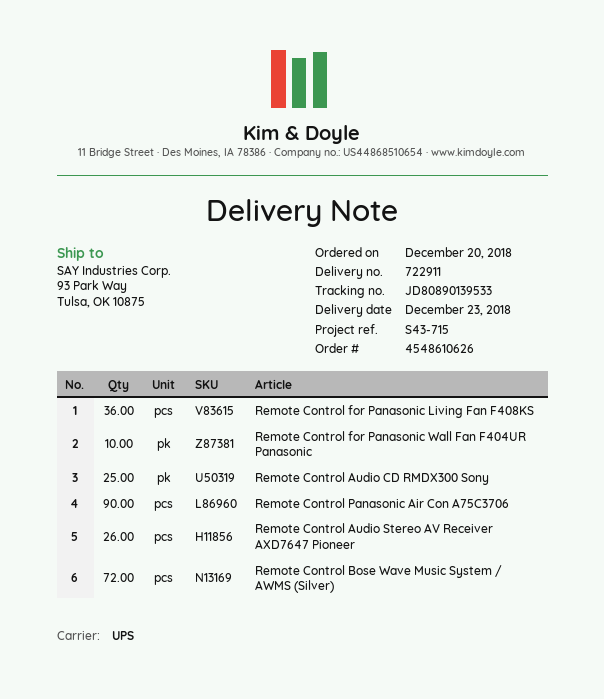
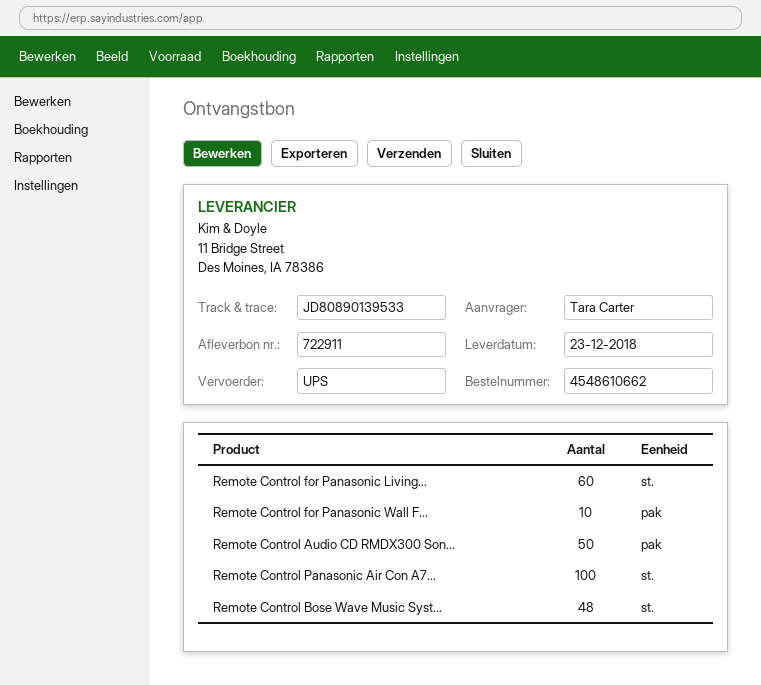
order number: 4548610626 -> 4548610662
Remote Control for Panasonic Living Fan F408KS: 36 -> 60
Remote Control Audio CD RMDX300 Sony: 25 -> 50
Remote Control Panasonic Air Con A75C3706: 90 -> 100
Remote Control Audio Stereo AV Receiver AXD7647 Pioneer: 26 -> none
Remote Control Bose Wave Music System / AWMS (Silver): 72 -> 48

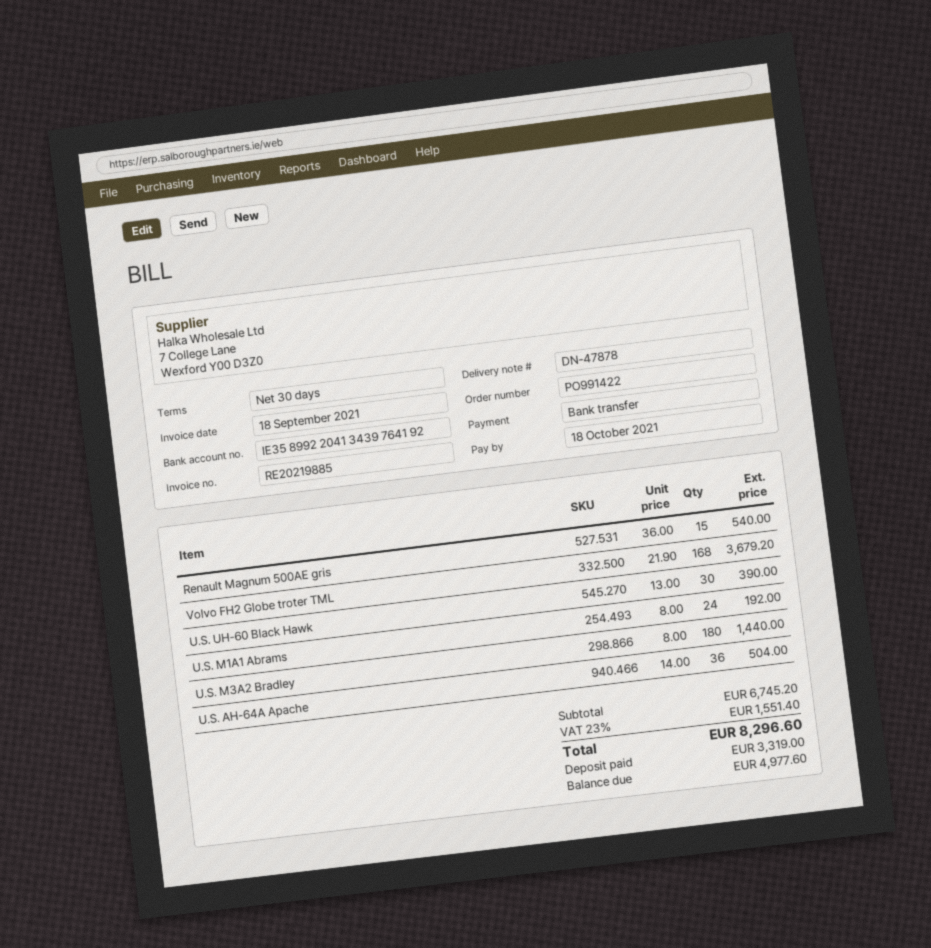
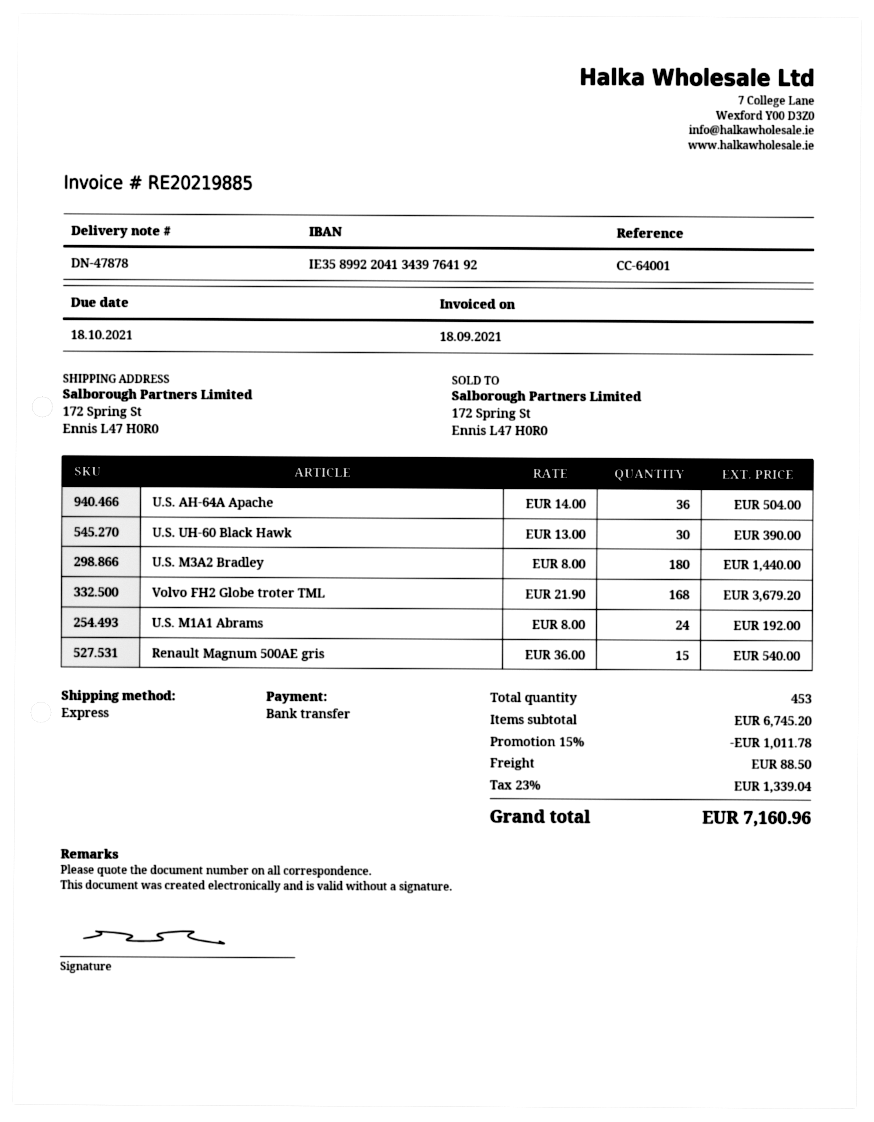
discount: none -> 15% = 1011.78
shipping: none -> 88.50
tax: 23% = 1551.40 -> 23% = 1339.04
total: 8296.60 -> 7160.96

+++

**Task goal**
Copy exactly. Include the line containing "shipping: none -> 88.50" and every later line through the end of the listing, and nothing else.

**Result of the exercise**
shipping: none -> 88.50
tax: 23% = 1551.40 -> 23% = 1339.04
total: 8296.60 -> 7160.96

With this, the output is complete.